Matrix K⁺ influx may play an essential role in cardiac pharmacological preconditioning. In addition to the mtK_ATP channel, there is increasing evidence for a role of mitochondrial Ca²⁺-sensitive K⁺ (mtK_Ca) channel opening in cardioprotection. Xu et al. (42) found large-conductance K_Ca (mtBK_Ca) channels in the IMM of guinea pig ventricular cells and demonstrated their protective potency against ischemia-reperfusion injury. Recently, Cao et al. (5) demonstrated that pharmacological preconditioning was initiated by the mtBK_Ca channel activator 1,3-dihydro-1-[2-hydroxy-5-(trifluoromethyl)phenyl]-5-(trifluoromethyl)-2H-benzimidazol-2-one (NS-1619) in isolated rat hearts. Blockade of mtBK_Ca channels abolished the reduction of infarct size caused by ischemic preconditioning, which suggested a key role of mtBK_Ca channel opening in ischemic preconditioning (35). Opening of mtBK_Ca channels by NS-1619 also triggered delayed preconditioning against ischemia-reperfusion injury in mice (41). Sato et al. (34) confirmed the protective effect of NS-1619 in isolated cardiac myocytes, where pretreatment with NS-1619 reduced mitochondrial Ca²⁺ overload-induced cell death and increased flavoprotein fluorescence. These authors suggested that this increase in flavoprotein fluorescence, which indicates a more oxidized redox state, is caused by enhanced mitochondrial respiration as a consequence of K⁺ influx into the mitochondrial matrix.
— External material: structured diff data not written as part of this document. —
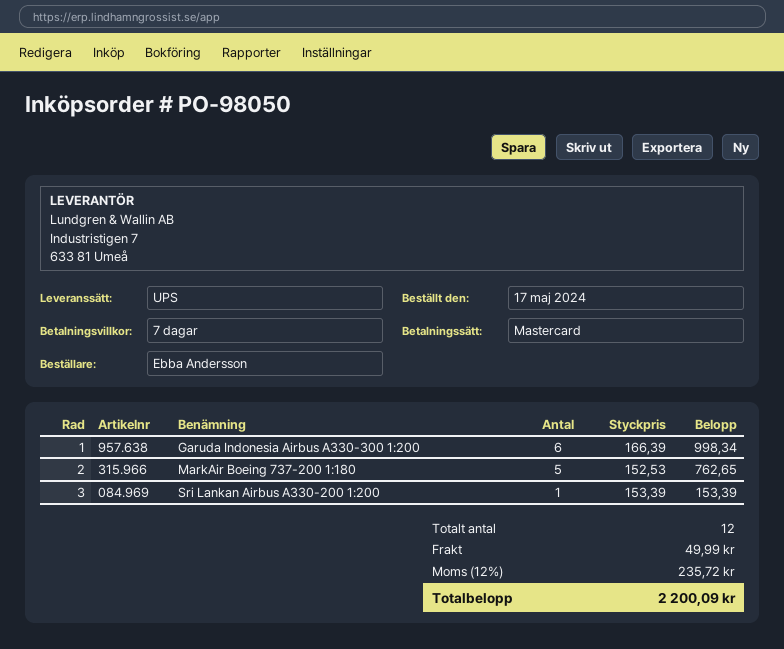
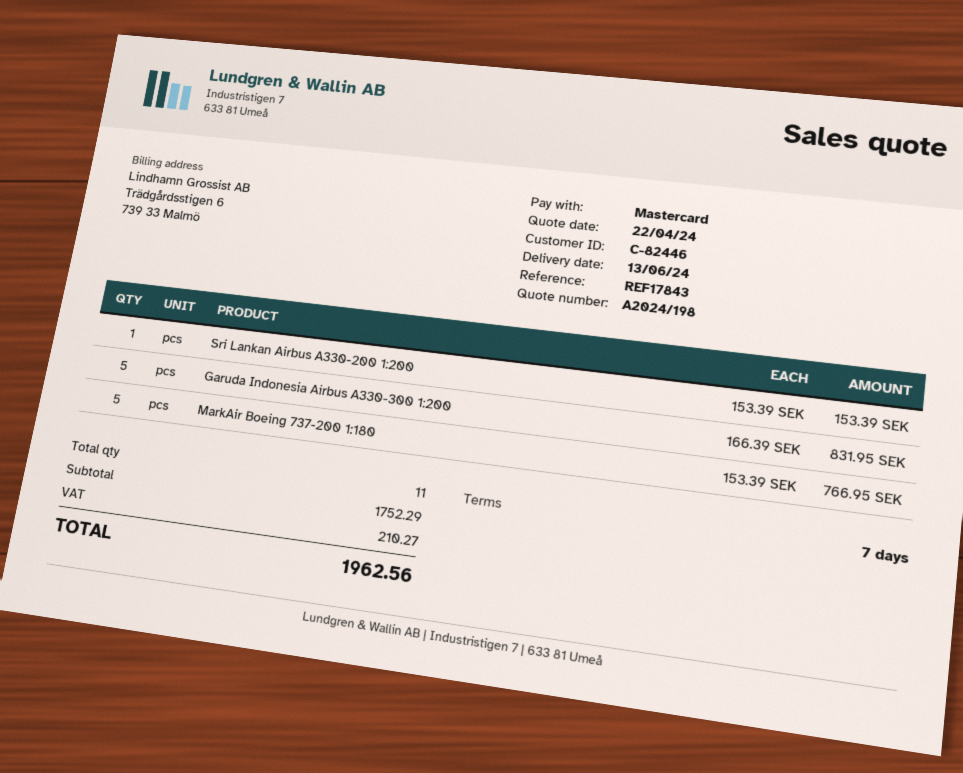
Garuda Indonesia Airbus A330-300 1:200: 6 x 166.39 = 998.34 -> 5 x 166.39 = 831.95
MarkAir Boeing 737-200 1:180: 5 x 152.53 = 762.65 -> 5 x 153.39 = 766.95
total quantity: 12 -> 11
shipping: 49.99 -> none
tax: 235.72 -> 210.27
total: 2200.09 -> 1962.56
We reported recently (37) that preconditioning with NS-1619 aids in preserving the mitochondrial redox state, lowers reactive oxygen species (ROS) production, and reduces mitochondrial Ca²⁺ overload during ischemia and reperfusion in isolated guinea pig hearts. This protection was blocked by bracketing NS-1619 treatment with the BK_Ca channel blocker paxilline or the SOD mimetic Mn(III)tetrakis(4-benzoic acid) porphyrin chloride. This finding supported the hypothesis that ROS play a key role in triggering cardiac preconditioning and that this effect is modulated by matrix K⁺ influx and subsequent changes in mitochondrial bioenergetics. Indeed, a role for ROS in initiating ischemic and pharmacological preconditioning by mtK_ATP channel opening is strongly supported by individual studies (12, 19, 31, 40) and is summarized in recent reviews (16, 38, 43).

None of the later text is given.